(Data provided begins)
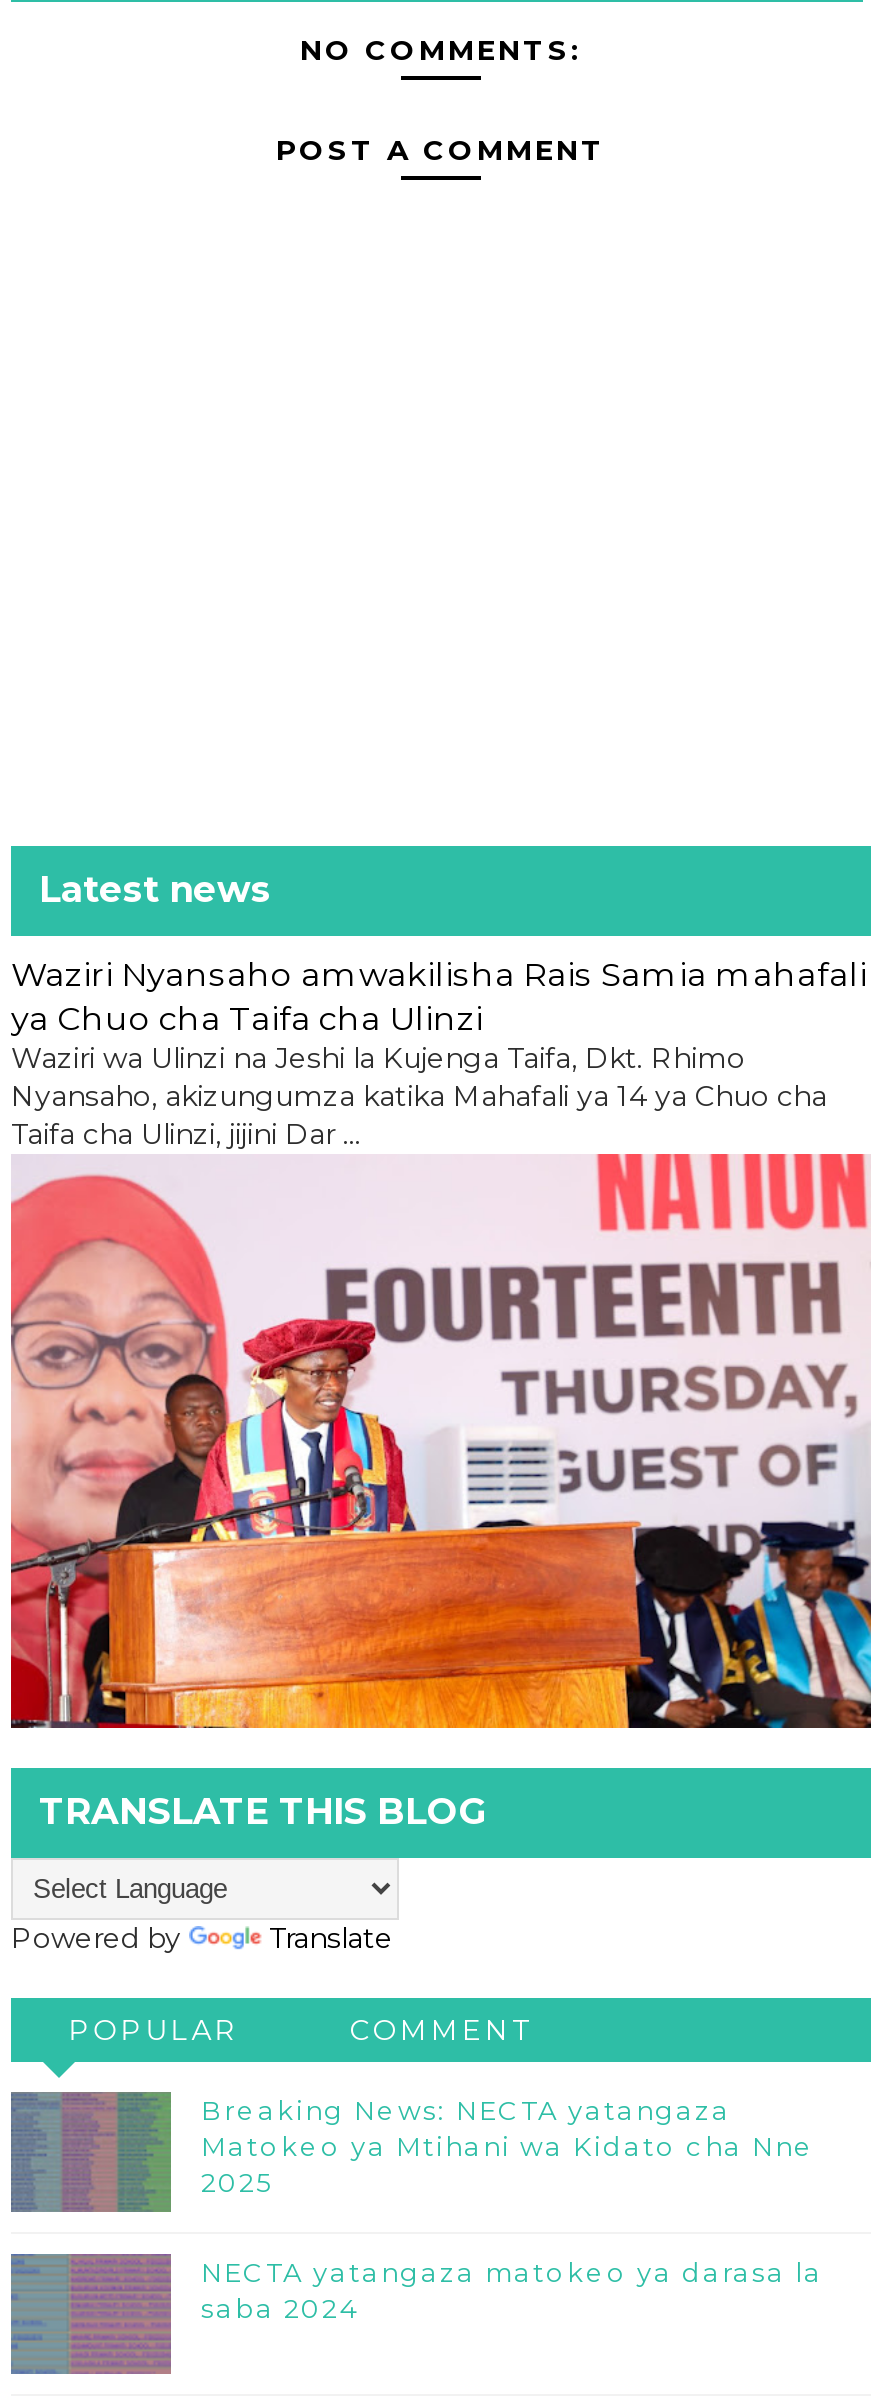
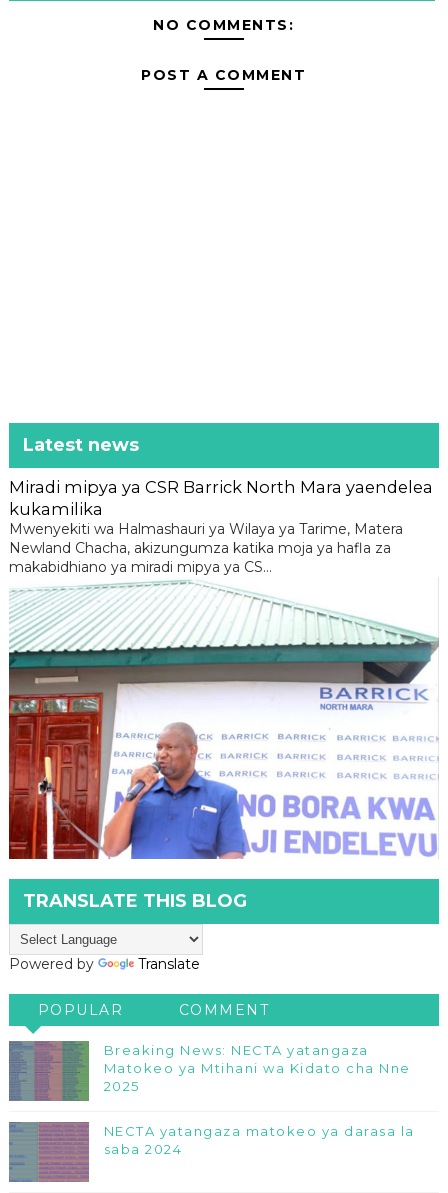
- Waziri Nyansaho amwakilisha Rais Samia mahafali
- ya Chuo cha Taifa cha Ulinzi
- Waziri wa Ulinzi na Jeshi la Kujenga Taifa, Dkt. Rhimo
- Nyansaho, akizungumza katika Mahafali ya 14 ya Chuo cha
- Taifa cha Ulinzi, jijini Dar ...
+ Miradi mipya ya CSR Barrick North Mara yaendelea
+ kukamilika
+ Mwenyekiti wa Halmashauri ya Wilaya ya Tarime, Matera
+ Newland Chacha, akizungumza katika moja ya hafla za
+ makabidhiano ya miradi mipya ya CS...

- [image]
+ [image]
(Data provided ends)
Please return the entries above exactly as they appear, but without the pictures.

• **Solution**:
- Waziri Nyansaho amwakilisha Rais Samia mahafali
- ya Chuo cha Taifa cha Ulinzi
- Waziri wa Ulinzi na Jeshi la Kujenga Taifa, Dkt. Rhimo
- Nyansaho, akizungumza katika Mahafali ya 14 ya Chuo cha
- Taifa cha Ulinzi, jijini Dar ...
+ Miradi mipya ya CSR Barrick North Mara yaendelea
+ kukamilika
+ Mwenyekiti wa Halmashauri ya Wilaya ya Tarime, Matera
+ Newland Chacha, akizungumza katika moja ya hafla za
+ makabidhiano ya miradi mipya ya CS...

- [image]
+ [image]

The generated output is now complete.